Say how many lines below have "roman" in them, giving the number alone.

━━━━━━

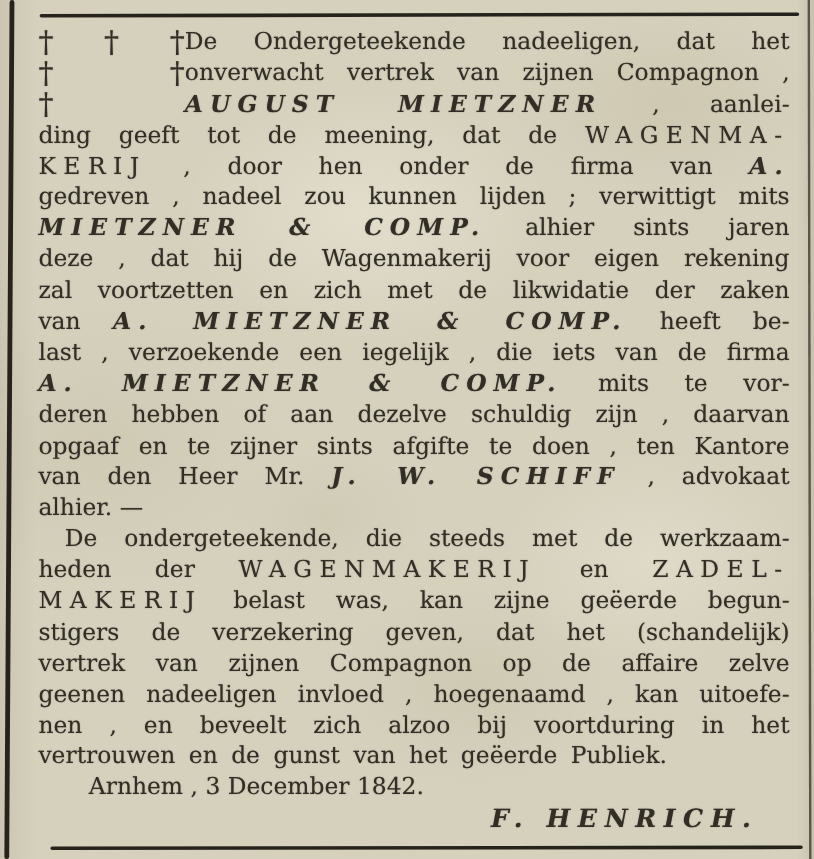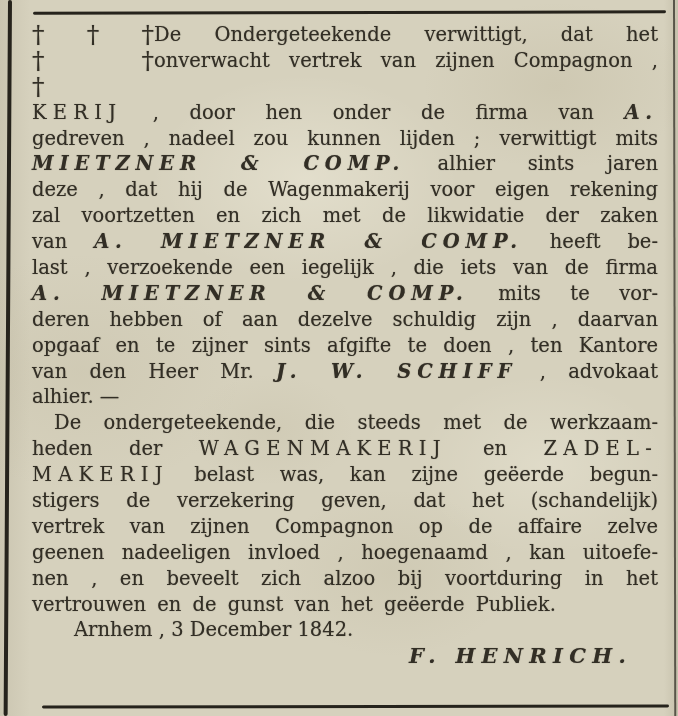--- a/index.html
+++ b/index.html
@@ -90,7 +90,7 @@
   <div class="notice">
       <div class="line flexline">
         <span class="crosses">† † †</span>
-        <span class="cross-text"><span class="seg-roman">De Ondergeteekende verwittigt, dat het</span></span>
+        <span class="cross-text"><span class="seg-roman">De Ondergeteekende nadeeligen, dat het</span></span>
       </div>
       <div class="line flexline">
         <span class="crosses">† †</span>

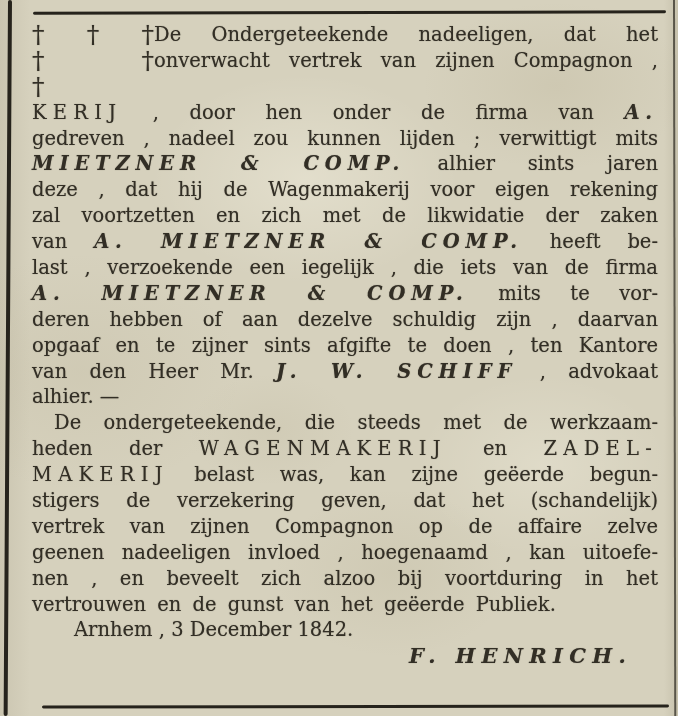--- a/index.html
+++ b/index.html
@@ -98,6 +98,7 @@
       </div>
       <div class="line flexline">
         <span class="crosses">†</span>
+        <span class="cross-text"><span class="seg-name">AUGUST MIETZNER</span><span class="seg-roman"> , aanlei-</span></span>
       </div>
       <div class="line"><span class="seg-caps">KERIJ</span><span class="seg-roman"> , door hen onder de firma van </span><span class="seg-name">A.</span></div>
       <div class="line"><span class="seg-roman">gedreven , nadeel zou kunnen lijden ; verwittigt mits</span></div>

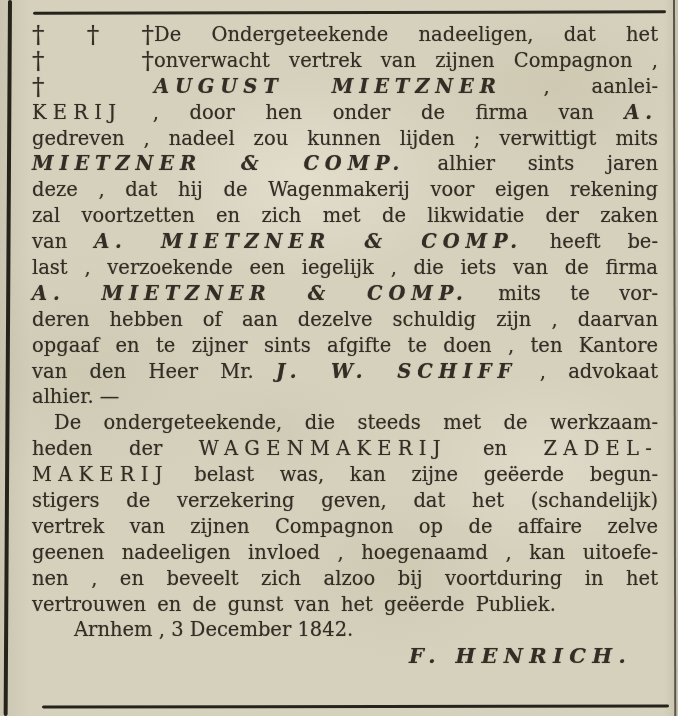--- a/index.html
+++ b/index.html
@@ -100,6 +100,7 @@
         <span class="crosses">†</span>
         <span class="cross-text"><span class="seg-name">AUGUST MIETZNER</span><span class="seg-roman"> , aanlei-</span></span>
       </div>
+      <div class="line"><span class="seg-roman">ding geeft tot de meening, dat de </span><span class="seg-caps">WAGENMA-</span></div>
       <div class="line"><span class="seg-caps">KERIJ</span><span class="seg-roman"> , door hen onder de firma van </span><span class="seg-name">A.</span></div>
       <div class="line"><span class="seg-roman">gedreven , nadeel zou kunnen lijden ; verwittigt mits</span></div>
       <div class="line"><span class="seg-name">MIETZNER &amp; COMP.</span><span class="seg-roman"> alhier sints jaren</span></div>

━━━━━━

**Reply to the exercise**
10